`Decimal`: use `UInt128` significand to speed up operations by xwu · Pull Request #2022 · swiftlang/swift-foundation

xwu · 2026-06-03T21:21:23Z

This PR introduces a new internal computed property (called _significand to distinguish itself from _mantissa) of type UInt128, which allows us to perform arithmetic operations bypassing VariableLengthInteger.

Although conceptually low-hanging fruit, fully threading the changes through the implementation represents an overhaul of some scale but with performance gains to match. The resulting implementations (written by hand) are fortunately imminently readable. Latent bugs are addressed along the way, substantially improving the precision of mathematical operations on Decimal.

Motivation:

#1754 demonstrated that making VariableLengthInteger non-allocating (and not really variable) dramatically improves performance. While improved, however, Decimal operations are still by no means optimized for performance. Sadly, this state of affairs encourages the erroneous impression that decimal floating-point is intrinsically much less performant than it could be as compared to alternative numeric representations.

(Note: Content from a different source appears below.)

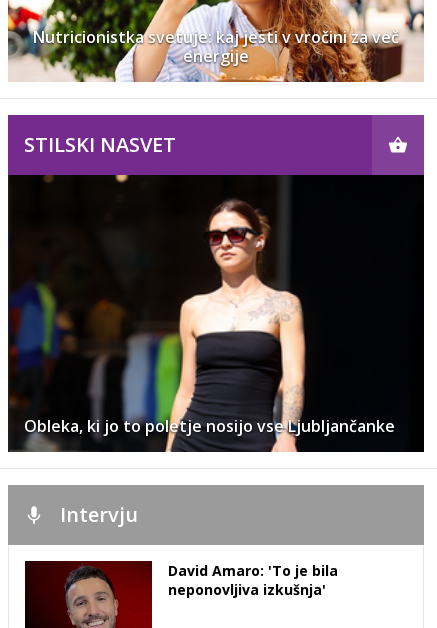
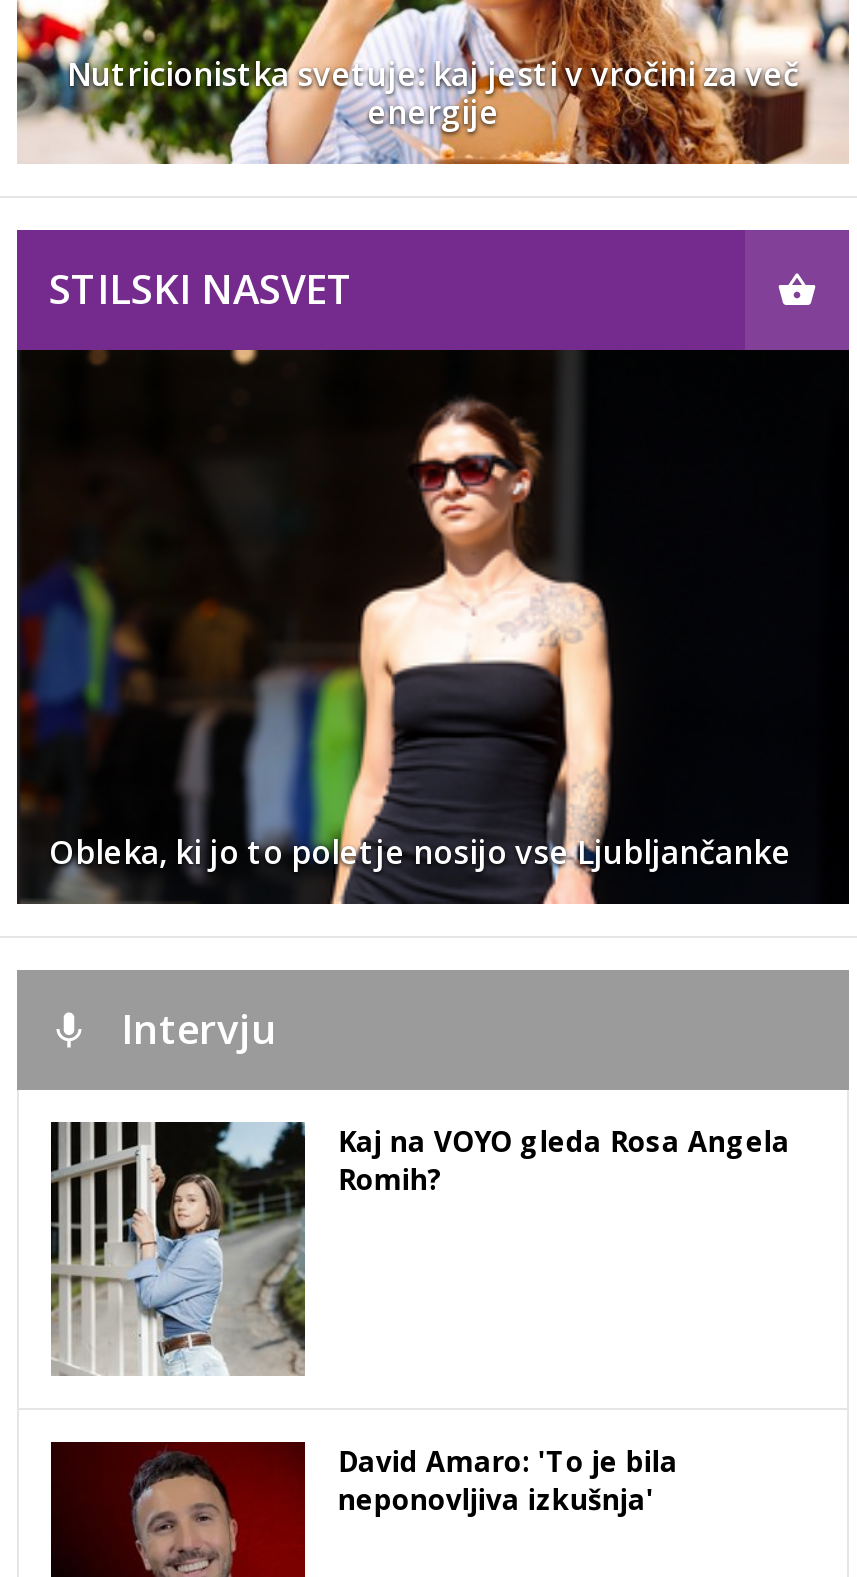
none -> [49,1120,790,1408] [image] | Kaj na VOYO gleda Rosa Angela | Romih?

The prior PR was a fantastic and inspiring first move. However, absent context about other advances in Swift, LLM-driven efforts overlook that performing arithmetic limb-by-limb (which is what VariableLengthInteger encapsulates) is no longer necessary for implementing basic operations, as the 128-bit mantissa can be bitwise copied into a UInt128 so that we can leverage more performant compiler primitives.

Modifications:

This PR replaces VariableLengthInteger operations with UInt128 operations, rewriting comparison, addition (and subtraction), multiplication, and division. Normalization is also rewritten to remove the last consumer of VariableLengthInteger, but it is also now only called by the NSDecimalNormalize shim.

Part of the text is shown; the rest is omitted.